ARI ZAVARAS, Executive Director,
Colorado Department of Corrections;
No. 09-1093
STEVE HARTLEY, Warden, Limon
(D.C. No. 08-CV-379-WYD-BNB)
Correctional Facility; TRAVIS
(D. Colo.)
TRAIN, Associate Warden, Limon
Correctional Facility; RANDY LIND,
Major, Limon Correctional Facility;
and ANTON EVANS, Case Manager,
Limon Correctional Facility, in their
official and individual capacities,
Defendants-Appellees.
ORDER AND JUDGMENT *
Before TACHA, TYMKOVICH, and GORSUCH, Circuit Judges.
*
After examining appellants’ brief and the appellate record, this panel has
determined unanimously that oral argument would not materially assist the
determination of this appeal. See Fed. R. App. P. 34(a)(2) and 10th Cir. R.
34.1(G). The case is therefore ordered submitted without oral argument. This
order and judgment is not binding precedent except under the doctrines of law of
the case, res judicata and collateral estoppel. It may be cited, however, for its
persuasive value consistent with Fed. R. App. P. 32.1 and 10th Cir. R. 32.1.

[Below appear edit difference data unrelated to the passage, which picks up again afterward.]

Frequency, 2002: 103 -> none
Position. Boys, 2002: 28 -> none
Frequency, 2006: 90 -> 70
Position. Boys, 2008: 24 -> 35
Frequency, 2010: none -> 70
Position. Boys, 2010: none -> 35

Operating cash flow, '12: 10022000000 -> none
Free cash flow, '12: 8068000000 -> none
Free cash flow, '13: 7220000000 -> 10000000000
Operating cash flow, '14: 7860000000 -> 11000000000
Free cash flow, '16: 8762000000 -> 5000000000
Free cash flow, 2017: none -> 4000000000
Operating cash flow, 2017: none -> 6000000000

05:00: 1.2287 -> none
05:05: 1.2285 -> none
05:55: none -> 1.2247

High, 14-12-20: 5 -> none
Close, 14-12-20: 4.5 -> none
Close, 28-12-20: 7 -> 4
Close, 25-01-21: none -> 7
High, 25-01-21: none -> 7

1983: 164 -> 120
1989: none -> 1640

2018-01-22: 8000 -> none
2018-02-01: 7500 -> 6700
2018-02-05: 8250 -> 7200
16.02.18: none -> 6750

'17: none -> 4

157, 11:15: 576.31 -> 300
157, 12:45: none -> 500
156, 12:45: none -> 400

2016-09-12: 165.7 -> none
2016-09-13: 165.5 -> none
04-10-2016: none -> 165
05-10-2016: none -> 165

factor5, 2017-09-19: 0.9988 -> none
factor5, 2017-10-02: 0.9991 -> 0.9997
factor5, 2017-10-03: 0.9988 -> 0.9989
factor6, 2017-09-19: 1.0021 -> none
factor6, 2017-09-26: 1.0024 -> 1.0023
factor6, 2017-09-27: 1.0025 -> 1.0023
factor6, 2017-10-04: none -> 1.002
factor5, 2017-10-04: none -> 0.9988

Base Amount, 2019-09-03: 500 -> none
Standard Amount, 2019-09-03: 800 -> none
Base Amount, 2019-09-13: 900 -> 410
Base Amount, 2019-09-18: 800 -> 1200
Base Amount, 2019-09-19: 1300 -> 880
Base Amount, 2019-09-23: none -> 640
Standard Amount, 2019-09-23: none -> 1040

David Jenner and Michael Backus, inmates at the Limon Correctional
Facility in Limon, Colorado, filed this pro se lawsuit pursuant to 42 U.S.C.
§ 1983 alleging that the defendants, officials at the prison, violated various of
their constitutional rights (1) by classifying them as associates of members of the
Prison Motorcycle Brotherhood (PMB), as a result of which they have lost certain
privileges and may be adversely impacted in parole hearings or other proceedings;
and (2) by refusing to allow them access to their prison files so they might review
and contest their classification as PMB associates.
After the defendants moved to dismiss the lawsuit for failure to state a
claim pursuant to Federal Rule of Civil Procedure 12(b)(6), the magistrate judge
assigned this case recommended dismissal on the ground that the complaint “d[id]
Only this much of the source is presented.